Purpose of the test
Clinical use
Detect antiviral resistance in patients with BK polyomavirus (BKPyV) infection.
Clinical background
Human polyomaviruses (HPyVs) include a group of 14 species that usually cause asymptomatic infection in healthy persons and persist in an asymptomatic state. However, in the immunocompromised host, HPyVs cause a variety of severe disease outcomes, such as cancer (Merkel cell polyomavirus, MCPyV), kidney disease (BK polyomavirus, BKPyV), and fatal infection of the brain (JC polyomavirus, JCPyV).
Infection with the BKPyV is important in kidney transplant or hematopoietic stem cell transplant recipients, in which it can lead to polyomavirus-associated nephropathy (PVAN) and eventually loss of the transplanted kidney or to hemorrhagic cystitis (HC), respectively. Considering the lack of specific antivirals for BKPyV, reduction of immunosuppression therapy remains the main approach for treating PVAN despite the risk of allograft rejection.
The broad-spectrum anti-DNA virus agent cidofovir, fluoroquinolones, leflunomide, and intravenous immunoglobulins have been considered as adjunctive therapy in PVAN, though their clinical efficacy against BKPyV has not been fully determined. Not all patients respond equally to cidofovir treatment, some may still showing signs of BKPyV infection after cidofovir therapy. Similar pharmacological approaches are used to manage HC though reducing immunosuppression in HSCT patients increases the risk of acute rejection and exacerbates graft versus host disease (GvHD).
Criteria for performing this test in the context of reference activities
Cidofovir resistance in in vitro experiments has been associated with changes in the viral Large T antigen (LTag) for the non-human primate polyomavirus SV40. Therefore, it can be hypothesized that cidofovir failure in patients being treated with this antiviral for BKPyV disease can eventually be associated with acquisition of mutations in the BKPyV genome. Patients not responding to cidofovir therapy for BKPyV disease should be monitored for emergence of drug-resistance.
Test details – PyV detection and typing / BKPyV genotyping
Includes:
- Detection of JCPyV and BKPyV.
- BKPyV typing.
- Cidofovir resistance: mutations in the LTag gene.
Test description – PyV detection and typing / BKPyV genotyping
- Isolation of DNA from the sample.
- Amplification of the whole genome for JCPyV and BKPyV.
- Direct sequencing of VP1 gene by Sanger dideoxy sequencing, which has a limit of detection of viral mutant subpopulations of 20%-30% of the amplicons.
- Sequence alignment: derived sequences of the patient isolate are aligned to the sequence of the Dunlop reference BKPyV strain.
- Typing of BKPyV is performed according to the article from Morel et al, 2017 (PMID: 28151406).
- Alignment of the patient VP1 (major capsid protein) sequence to other BKPyV strains from the same subgroup is carried out to identify the known VP1 sequences that are the most similar to the VP1 sequence of the patient.

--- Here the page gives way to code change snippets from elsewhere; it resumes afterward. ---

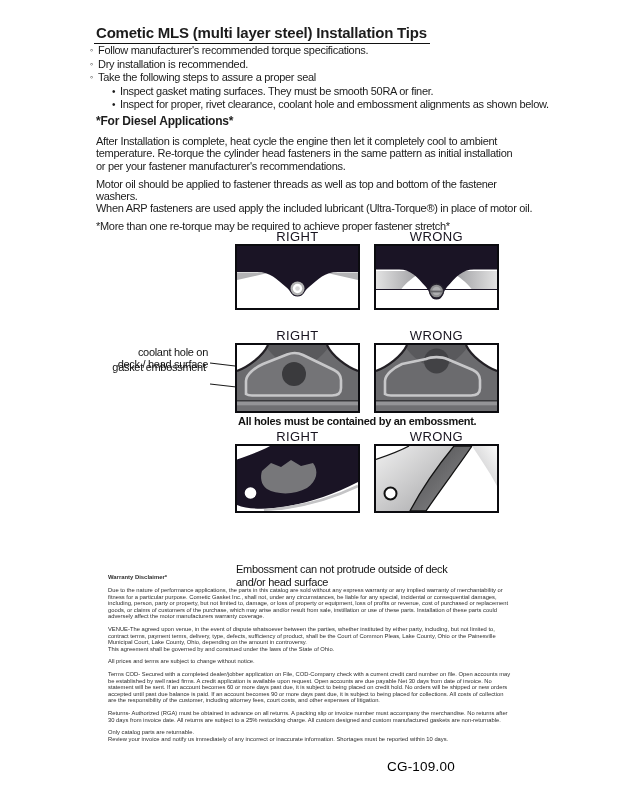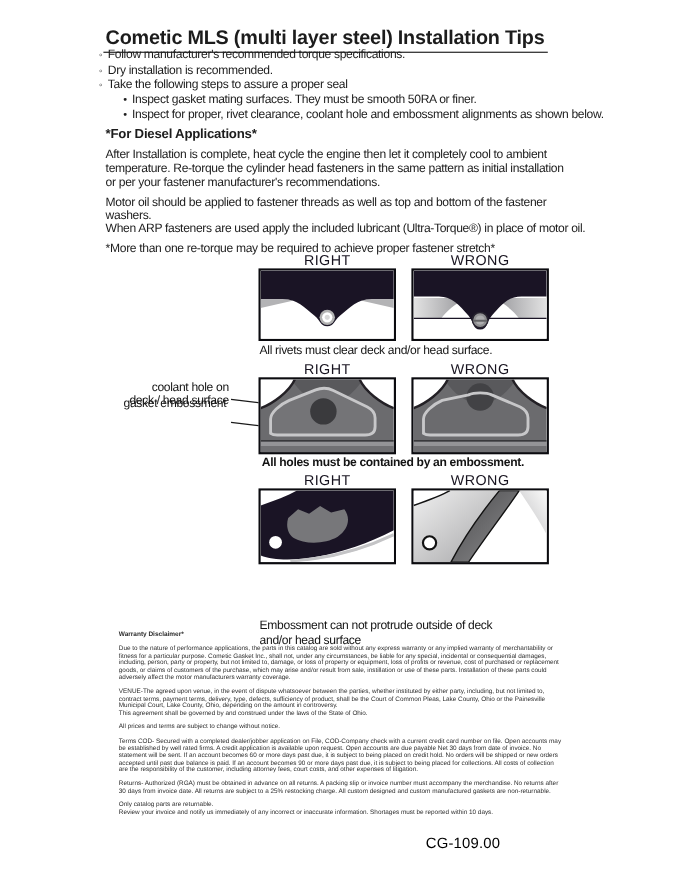--- a/index.html
+++ b/index.html
@@ -11,7 +11,7 @@
 
   .title {
     position:absolute; left:94px; top:24px;
-    font-size:18px; font-weight:bold; letter-spacing:-0.2px;
+    font-size:15px; font-weight:bold; letter-spacing:-0.2px;
     border-bottom:1.8px solid #111; padding:0 3px 2px 2px;
   }
 

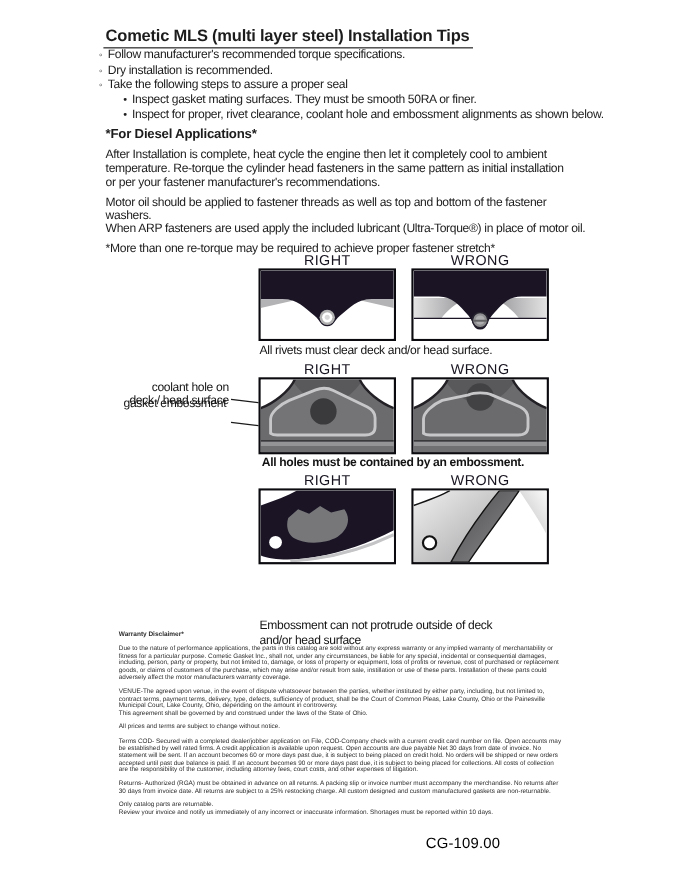--- a/index.html
+++ b/index.html
@@ -117,7 +117,6 @@
       <line x1="54" y1="45.5" x2="67" y2="45.5" stroke="#636366" stroke-width="1.8"></line>
     </svg>
   </div>
-  <div class="dcap" style="left:236px; top:313px;">All rivets must clear deck and/or head surface.</div>
 
   <div class="dlabel" style="left:235px; top:328px;">RIGHT</div>
   <div class="dlabel" style="left:374px; top:328px;">WRONG</div>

- Direct sequencing of the LTag gene by Sanger dideoxy sequencing, which has a limit of detection of viral mutant subpopulations of 20%-30% of the amplicons.
- For analysis of the LTag, then the sequences of the LTag of the closest related samples are used as reference to identify the changes potentially associated with cidofovir resistance.
Interpretation of the results — BKPyV typing / genotyping
Results include a list of the detected mutations in the VP1 gene (complete sequence, 362 amino acids) that allow BKPyV typing.
Results also include a list of changes in the LTag (complete sequence, 695 amino acids) potentially linked to cidofovir resistance.
A result of unavailable or incomplete genotyping indicates that not all viral amplicons could be amplified and sequenced. This can be due to insufficient viral load, quality of the sample (storage and transportation conditions, age of the sample), and/or presence of polymerase chain reaction inhibitors.
Limitations of the genotyping tests for BKPyV drug-resistance
- Test results fail to detect mutations that are present in 20-30% of the viral population.
- Tests are most reliable if the viral load in the specimen is at least 3 log10 IU/ml (1,000 IU/ml). Results for specimens with lower viral loads should be interpreted with caution and should be confirmed in a new sample.
- Because genotypic artifacts may occur, in particular in mixed mutant populations from specimens with low viral load, retesting in a new sample is advised.
Instructions for samples and transport
https://rega.kuleuven.be/regavir/shipping
Unacceptable requests
- Inappropriate or insufficient sample.
- Improper transport or storage of the sample.
- Test request form not fully completed without specifying the virus for which drug-resistance needs to be investigated.
Turnaround time (and frequency of analysis)
Frequency of analysis: every working day, during working hours.
Response time: 3-7 working days.
Reporting of test results
Results will be sent via e-mail according to the requesting laboratory or physician’s wishes.